* _TASK TO COMPLETE_
Look through the entries below. Report each line that has the word "none" in it.
=====
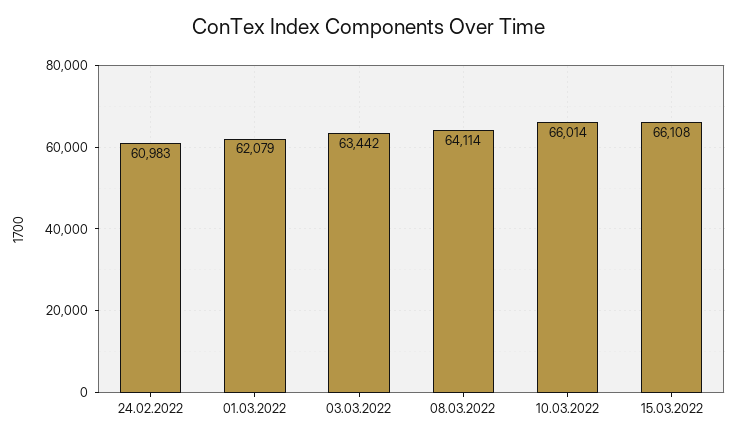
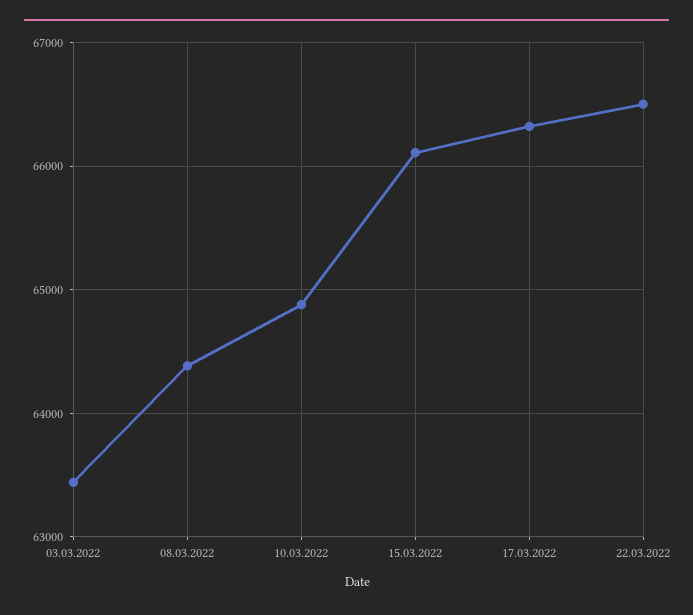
24.02.2022: 60983 -> none
01.03.2022: 62079 -> none
08.03.2022: 64114 -> 64400
10.03.2022: 66014 -> 64900
17.03.2022: none -> 66300
22.03.2022: none -> 66500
=====
* _RESULT OF THIS TASK_
24.02.2022: 60983 -> none
01.03.2022: 62079 -> none
17.03.2022: none -> 66300
22.03.2022: none -> 66500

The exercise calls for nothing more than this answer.